If you want to attend the Smithsonian’s Star Trek #SIBeamUp! on May 16th you probably want to get your applications in now, as attendance will be very limited. They will give the ten social media users who gain entry a closer look at the Star Trek goodies in the Air and Space Museum collection (including the Tribbles and the original Enterprise model), and the winners will be able to talk with the curators about the collection. If you want to attend you need to go to the #SIBeamUp! page and fill out and submit the form before noon tomorrow (Monday, May 6th). Winners will be informed by email on May 7th. The event will be held the morning of May 16th at the Air and Space Museum on the mall in DC, and even if you don’t win into the up-close-and-personal event, you can still attend the Star Trek’s Continuing Relevance symposium at 1PM at the Moving Beyond Earth exhibit in Gallery 113.

Movies this week include a ton of things released previously on DVD and now coming out on Blue Ray, like Hitchcock, but they have been available in some format for a while, so not new as such. The best of the new releases looks to be The Assassin’s Blade, the Jingle Ma 2008 film out of China. There is also Shifter about a kid who gains the power to shift into the body of a wolf and goes to save his parents, but I couldn’t find a proper link to it.

We do better in TV, with Fringe releasing both season 5 and the entire series as two different box sets. May I just mention how shocked and surprised I was that Fox actually let a high quality TV show run all the way to the end, without canceling it 6 episodes in after playing it in the wrong order and changing what time/day it airs each week? We also have K-9: The Complete Series, an Australian Doctor Who spin off that they made appear to take place in London by use of some London production input. Some of that London production input is from Bob Baker, who took a break from co-creating all those wonderful Wallace & Gromit projects to help out with the series. There is a rumor that they have a second series in the works, but I will remind everyone that when you look at the quality you need to keep in mind it is a children’s program, just like the Sarah Jane Smith series.

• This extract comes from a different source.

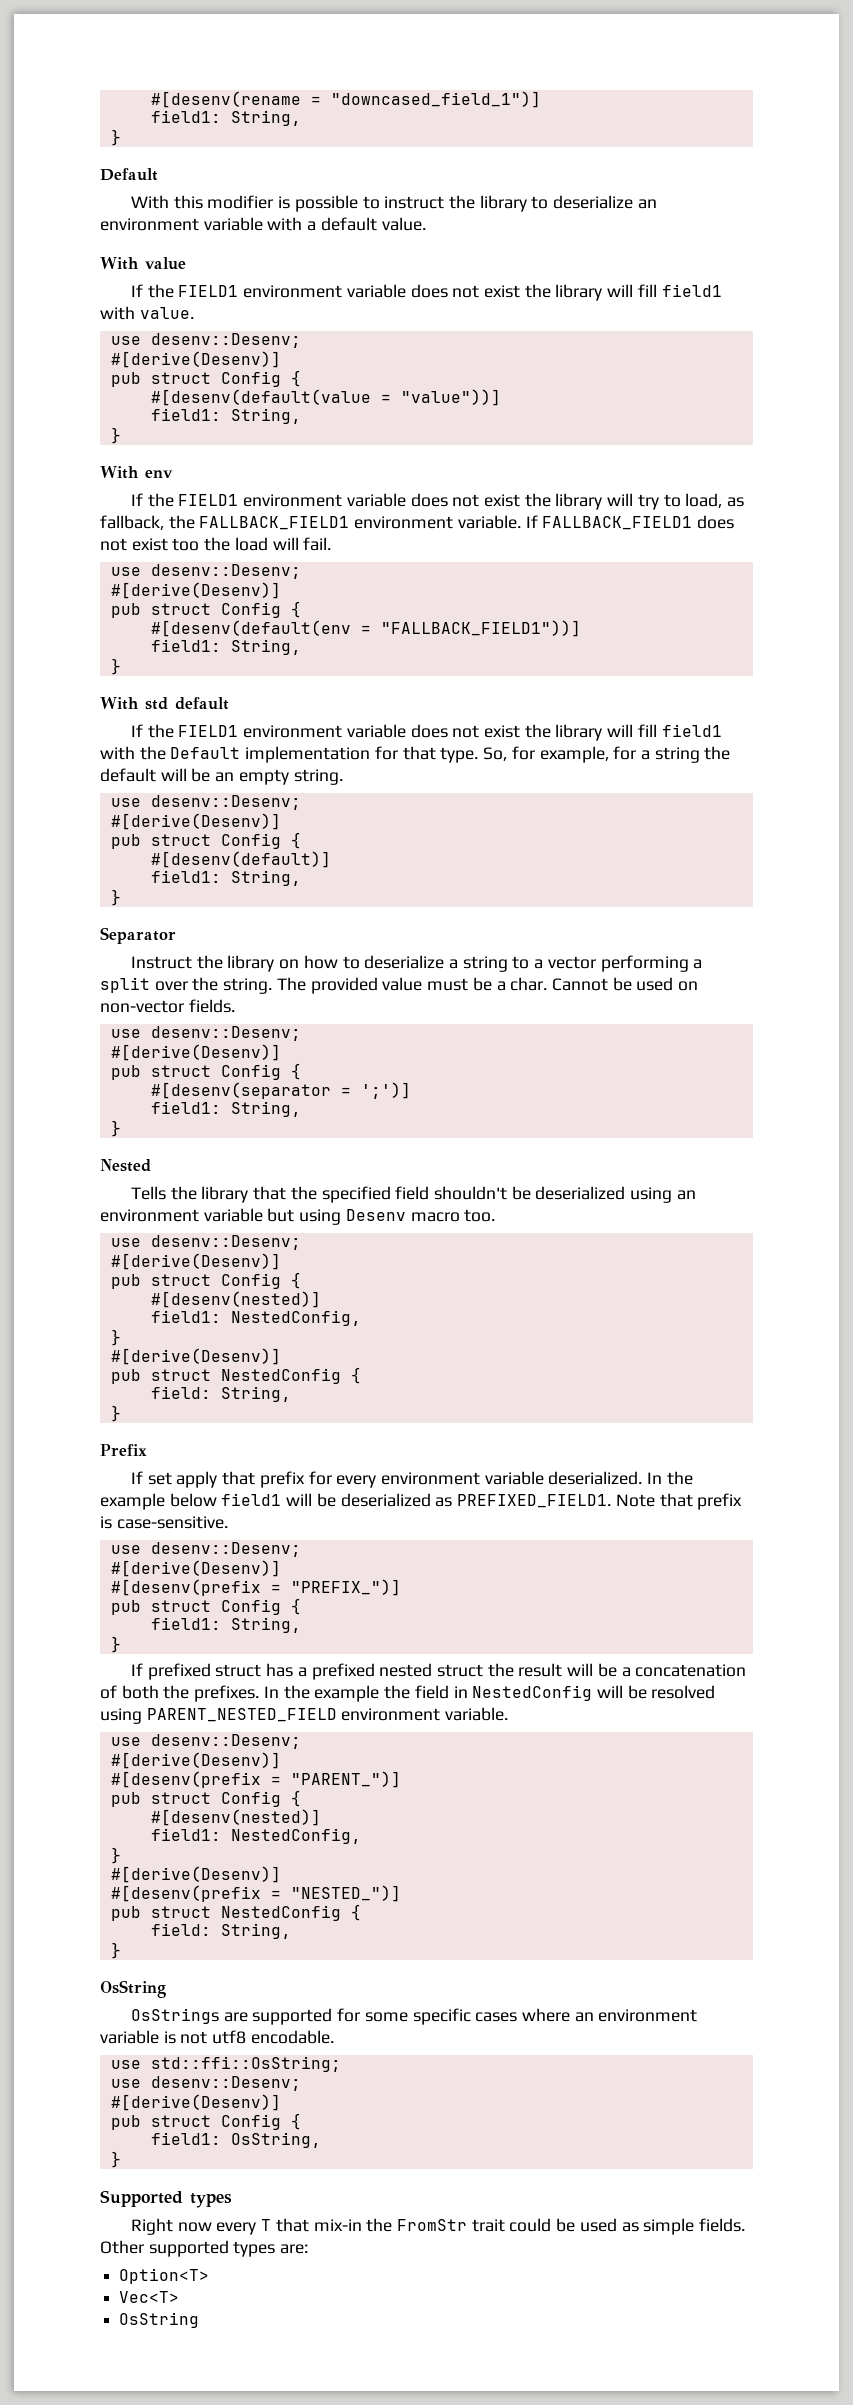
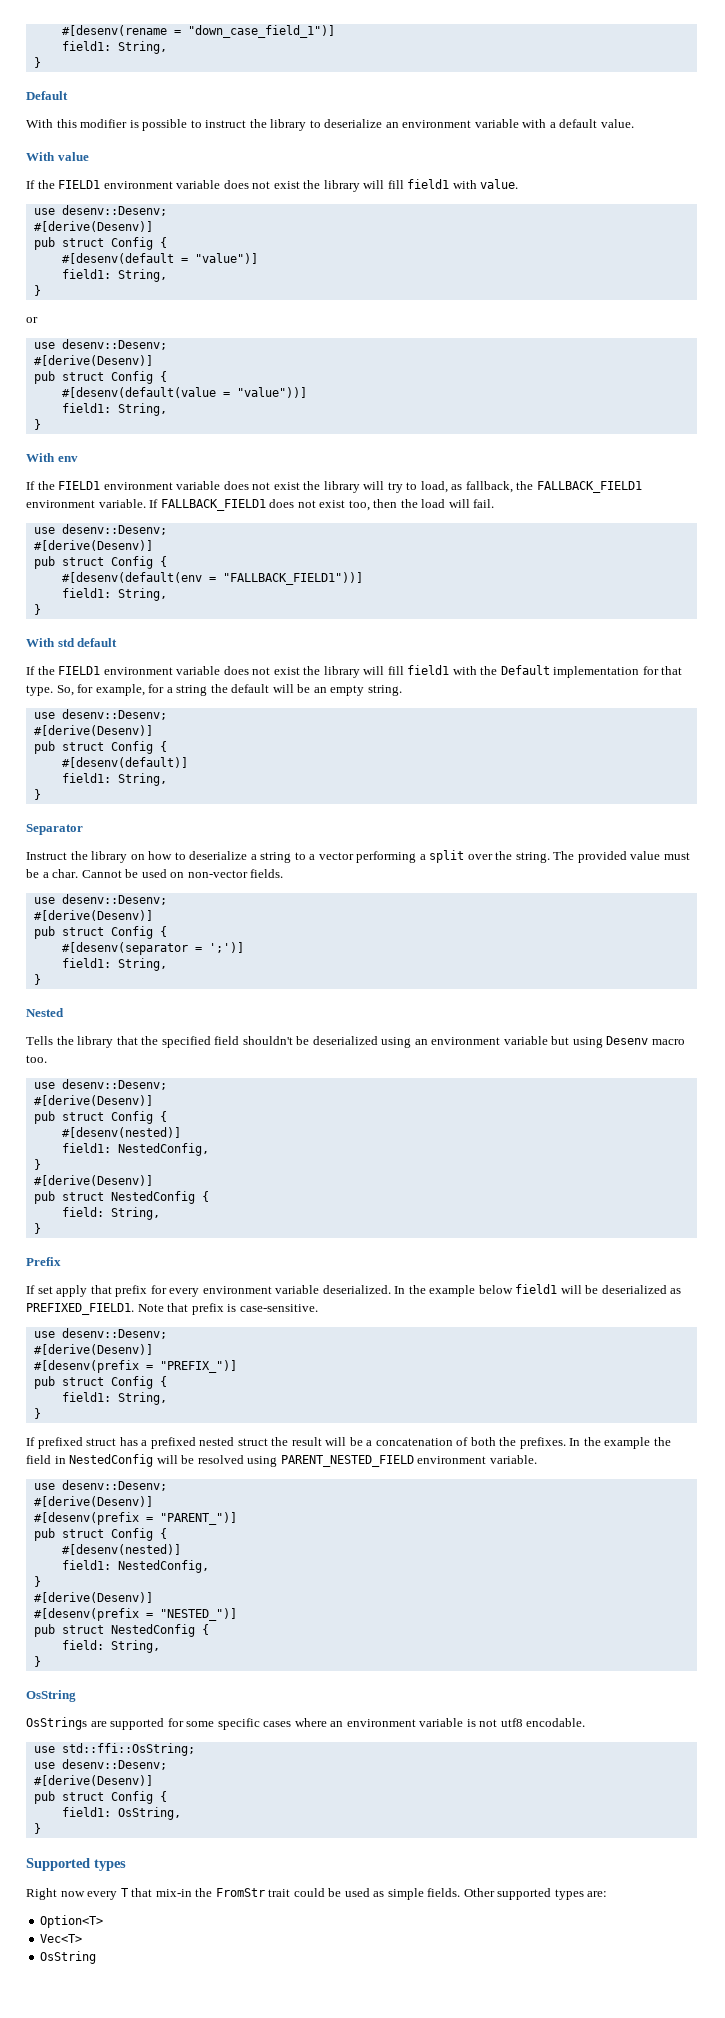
[330,91,541,108] "downcased_field_1")] -> [187,25,335,38] "down_case_field_1")]
(301, 378) none -> [61,253,258,264] [61,269,167,282] [33,285,41,296] [26,317,38,323] [33,339,167,350] [33,355,153,366] [33,371,167,384] // #[desenv(default = "value")] // field1: String, // } // or // use desenv::Desenv; // #[derive(Desenv)] // pub struct Config {
[172,538,200,551] too -> [348,499,398,511] too, then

In western animation we have Superman: Unbound, where Superman goes up against Brainiac to try to save his home town of Kandor, miniaturized along with all of its inhabitants and held captive by the arch villein.

In Anime, Natsuyuki Rendezvous: Complete Collection is about a still grieving widow, the man who wants to woo her, and the ghost who comes between them, making for one of the stranger romantic triangle stories I have ever followed. Since they only have 2 bodies between the three of them, it can occasionally get a bit confusing as to who is doing what to whom. As you might suspect from the subject matter, this one is a bit melancholy. Toriko: Part 4 continues the combat gourmet saga through episodes 39 to 50, which are every bit as funny as the food fights that went before.

While not quite genre, both Sound Of The Sky and Kids on the Slope are music based series with a positive attitude, and look like a lot of fun. Finally this week, Sekirei: Complete Series puts both seasons into a single box set for the first time, making it a more cost effective buy.